Task prompt: Read the records below and report each line in which "Derpy" occurs.

Extracted information:

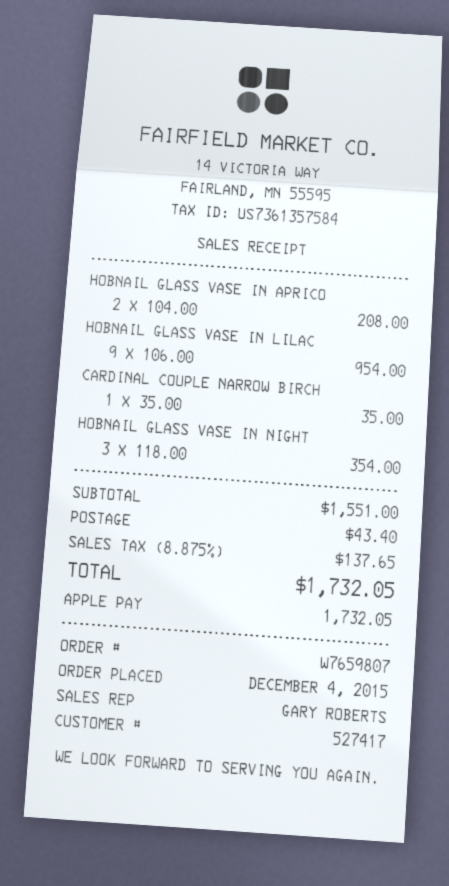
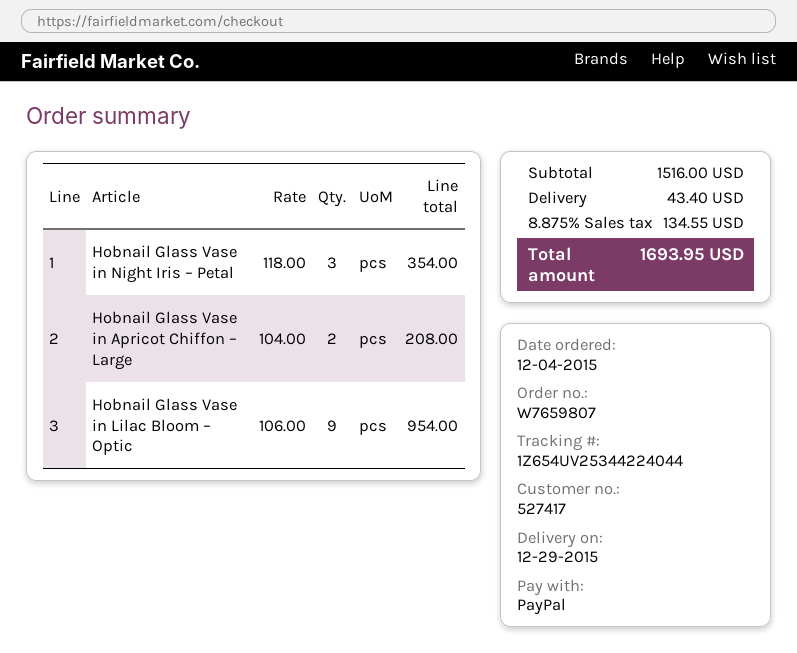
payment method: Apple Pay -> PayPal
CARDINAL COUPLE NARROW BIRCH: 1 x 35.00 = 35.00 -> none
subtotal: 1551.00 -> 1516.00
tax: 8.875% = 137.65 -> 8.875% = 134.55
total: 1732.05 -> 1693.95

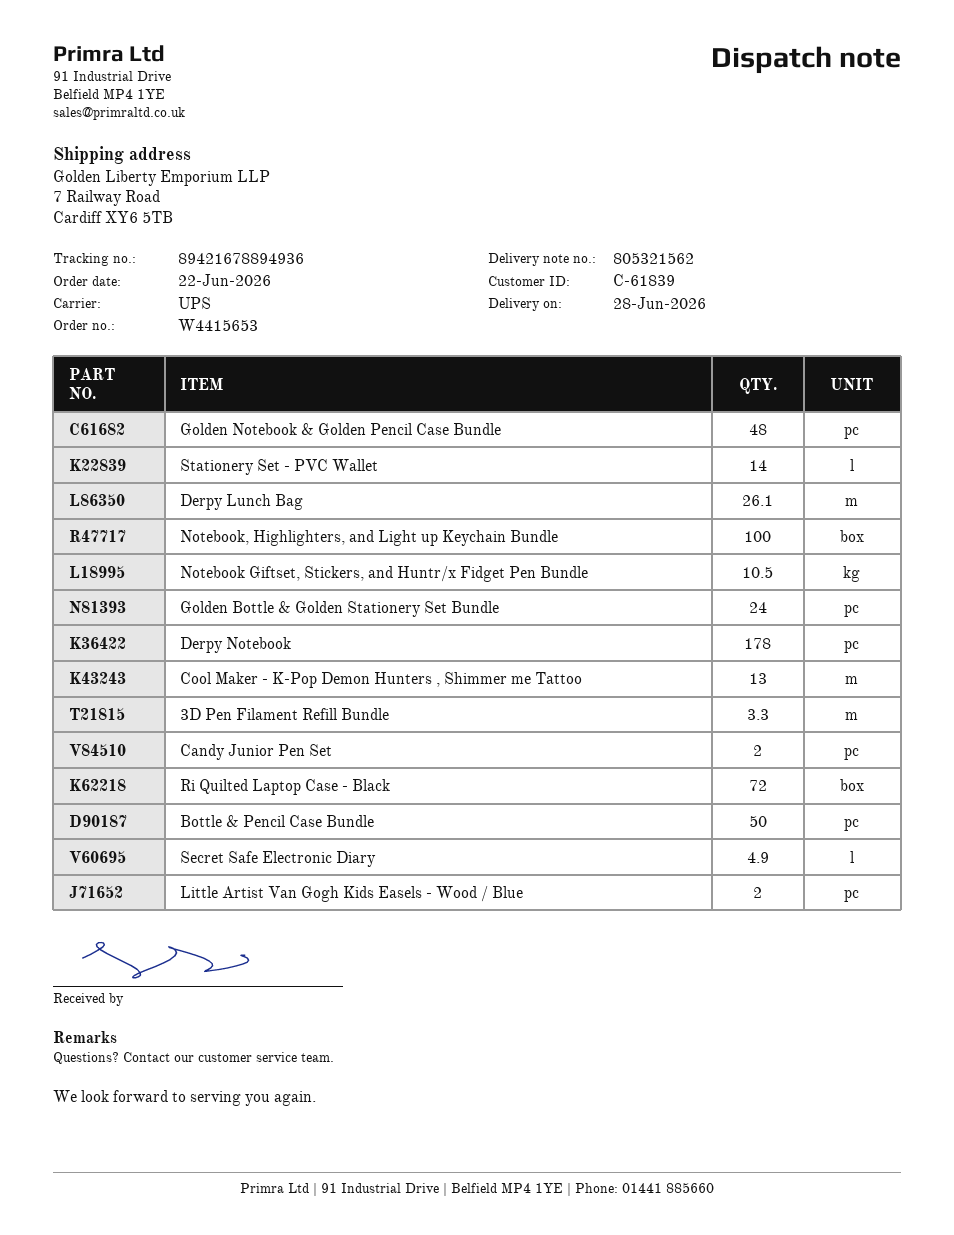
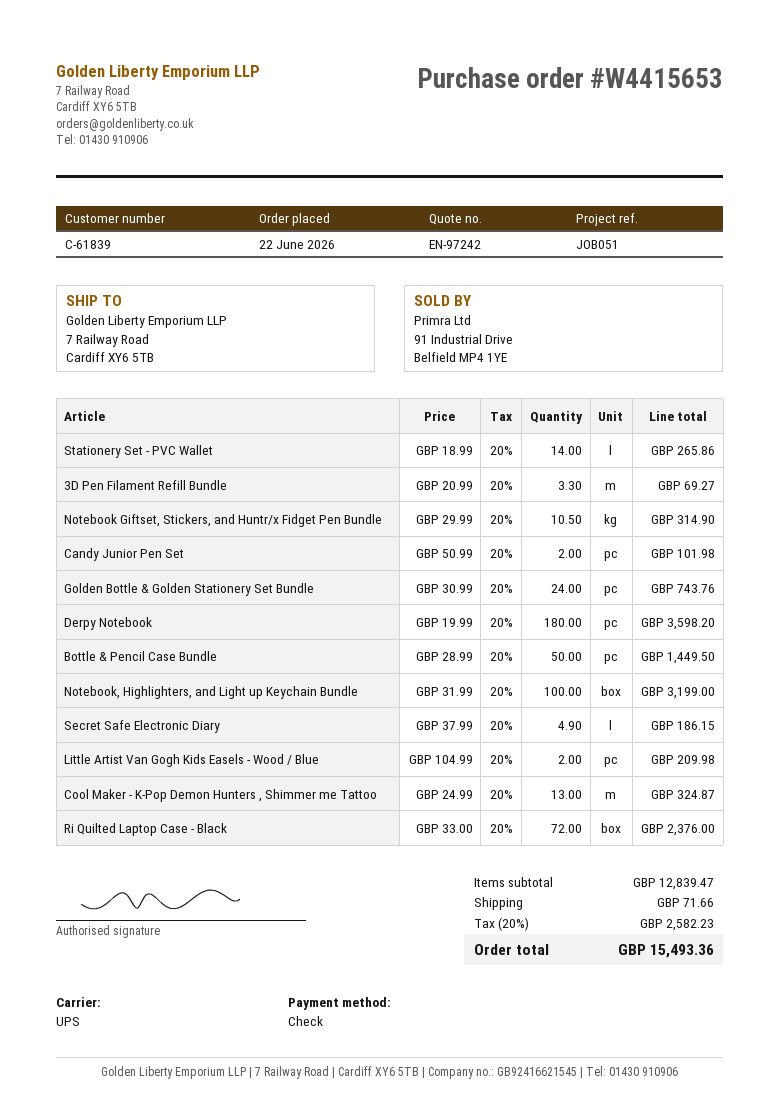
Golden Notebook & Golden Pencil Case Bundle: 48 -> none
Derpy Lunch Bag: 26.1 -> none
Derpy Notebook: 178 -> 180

Solution for this problem:
Derpy Lunch Bag: 26.1 -> none
Derpy Notebook: 178 -> 180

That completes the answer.